Uncovering Poison and Paradox in Western Wetlands

THE mighty irrigation schemes of California's Central Valley Project, begun in the 1930s, turned arid land in the Sacramento and San Joaquin Valleys into an agricultural cornucopia. But in doing so, they intensified a chemical threat that could end the agricultural productivity of much of the western United States. "Death in the Marsh," by Tom Harris, is in part a record of the discovery of that threat.

The book opens at the Kesterson National Wildlife Refuge in 1983, which became the repository for runoff water from some San Joaquin Valley farms in 1975. Two government biologists canoeing through a Kesterson marsh are uneasy at the unnatural silence, startled by the sterile clarity of the marsh water, and finally shocked by the discovery of many dead, deformed hatchlings in the few waterfowl nests. Laboratory tests show that the element selenium is poisoning the birds.

Selenium occurs naturally in a type of marine shale commonly found in the arid West. Beneficial in tiny amounts, it can be toxic to plants, animals, and even humans in larger doses.

Prompted by the findings, Harris and another environmental reporter for the Sacramento Bee surveyed sites throughout the western United States and discovered large amounts of the element. Death, they found, was not only in the marsh, but on the prairie, in fishing holes, and in selenium-concentrating vegetation. The investigation was the start of what Harris calls "the equivalent of an agricultural Superfund in the West."

In revealing dangerous levels of the element over thousands of square miles in 15 states, the reporters uncovered paradox as well as poison. Ranchers were losing livestock, garden plants, and even domestic pets. Families often suffered ill effects from locally obtained food and water. Yet most were reluctant to cooperate with the probe. Concern over property values and the salability of surviving livestock often made them hostile to the reporters who wanted to ask pointed questions and came to their land

to take samples of the soil and water.

Human actions exacerbated the problem by concentrating the runoff wastes from fertilizers and animal feed containing high concentrations of selenium at places like Kesterson.
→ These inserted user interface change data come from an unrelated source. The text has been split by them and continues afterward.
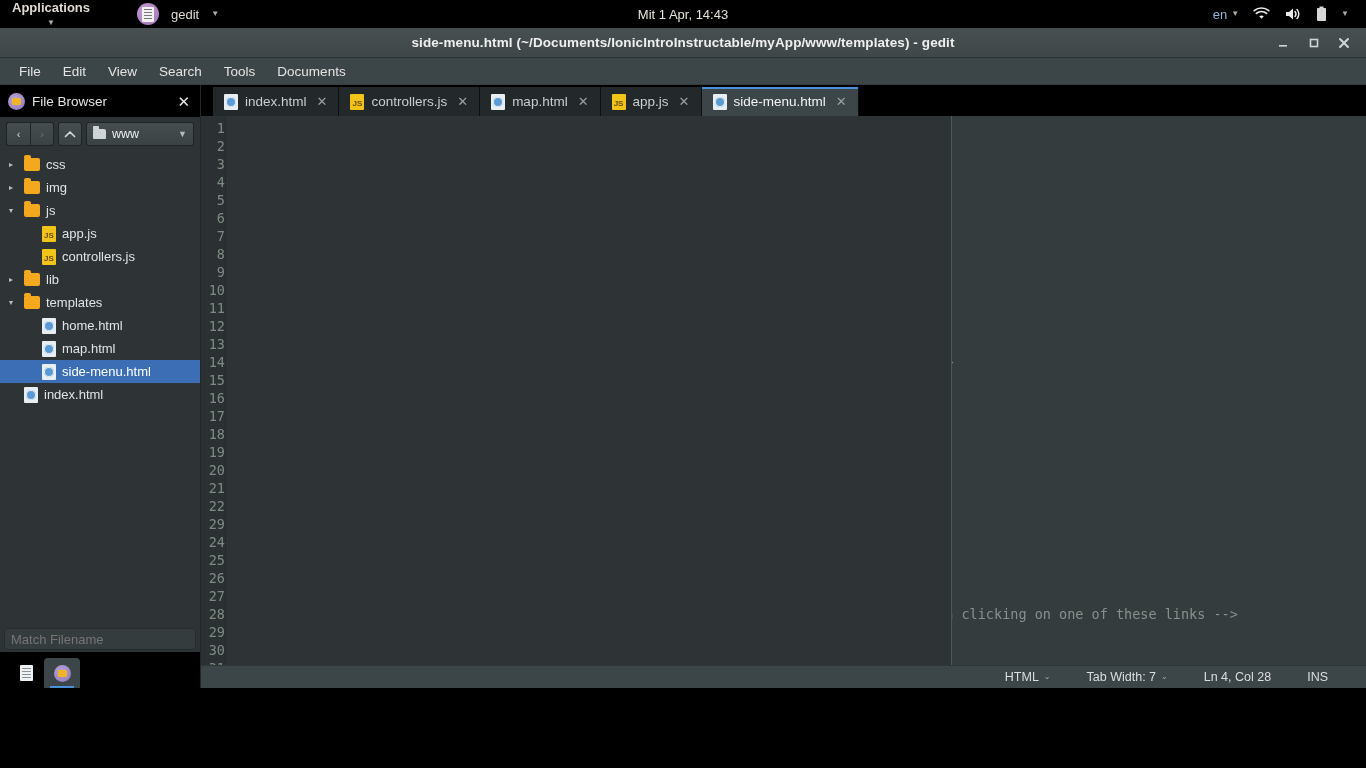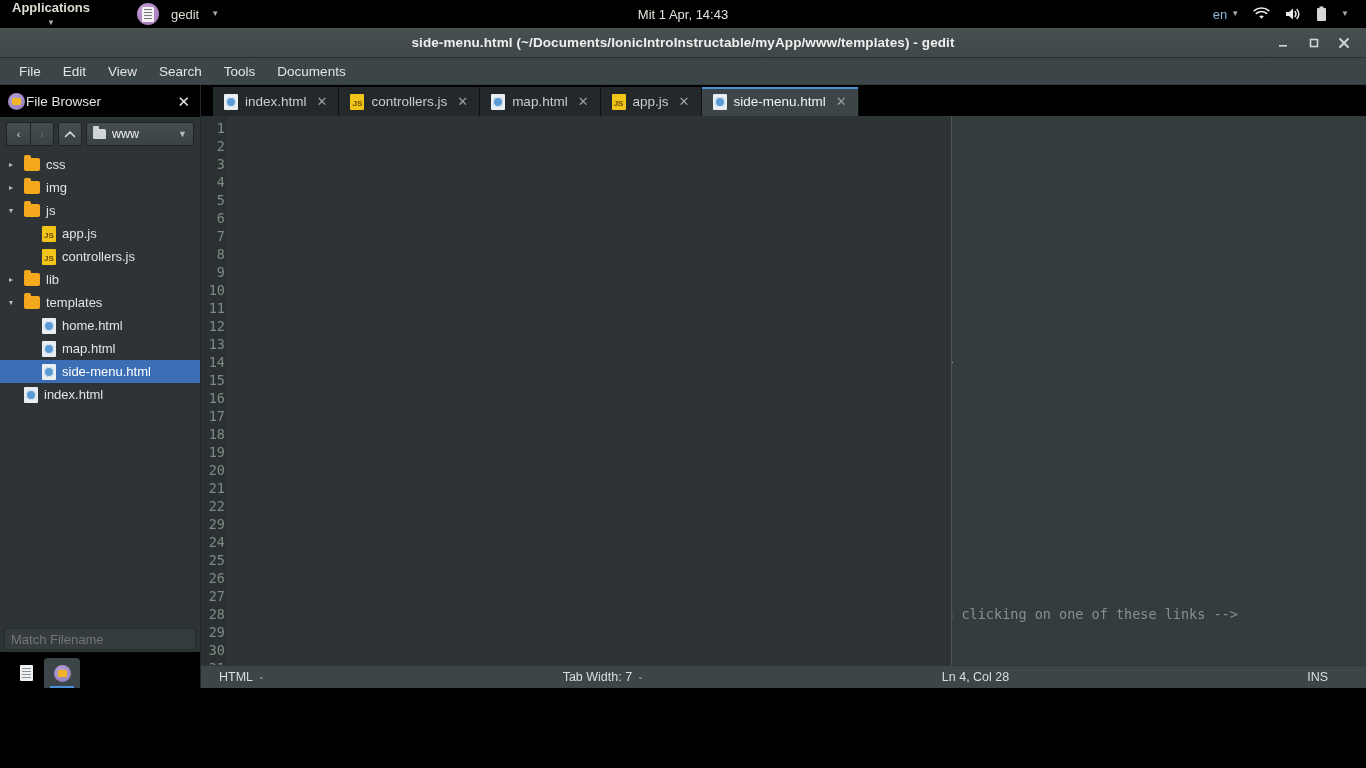--- a/index.html
+++ b/index.html
@@ -80,7 +80,7 @@
     border-right: 1px solid #21282a;
   }
   #sp-head {
-    height: 28px; display: flex; align-items: center; gap: 1px;
+    height: 28px; display: flex; align-items: center; gap: 7px;
     padding: 16px 8px; background: #000; color: #e2e2e2; font-size: 13.5px;
   }
   .sp-folder-ic {

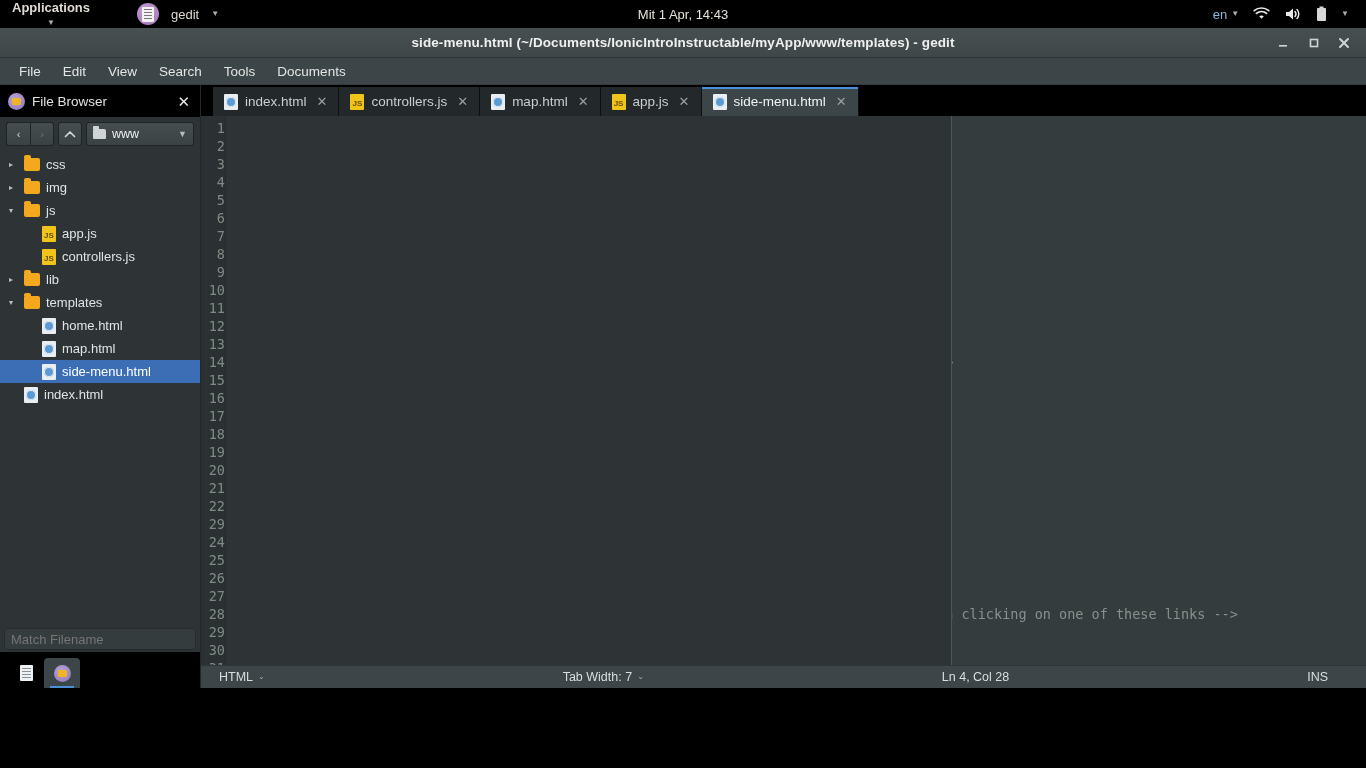--- a/index.html
+++ b/index.html
@@ -178,7 +178,7 @@
   
   #statusbar {
     height: 23px; background: #3c4547; border-top: 1px solid #2f3638;
-    display: flex; align-items: center; justify-content: space-between;
+    display: flex; align-items: center; justify-content: flex-end;
     color: #dbdedf; font-size: 12.5px; padding-right: 20px; gap: 0;
   }
   #statusbar .sb { display: flex; align-items: center; gap: 5px; padding: 0 18px; }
But the larger story is the widespread nature of selenium's threat, and the bureaucratic attempts to manipulate the facts.

Harris uncovered a good deal of existing but little-known research. Scientists knew about the danger of selenium concentrations in Western soils and water as early as 1929, Harris says, but were pressured by superiors to downplay or withhold reports for economic or political reasons.

The implications of selenium are enormous, and Western agriculture may hang in the balance. If no action is taken, continuing contamination will force the abandonment of nearly half a million acres of irrigated farmland in the San Joaquin Valley alone.

A five-year government study of Kesterson made major recommendations, including reducing the amount of applied irrigation water. But the rest of the West awaits the results of a study by the US Department of Interior. The government is apparently putting an optimistic spin on its conclusions, Harris writes.

"Death in the Marsh" is sometimes heavy with technical and chemical details. But it is a fascinating study of the defensive reactions of individuals and bureaucracies when faced with a threat they cannot see, the dire consequences of which they would rather not contemplate.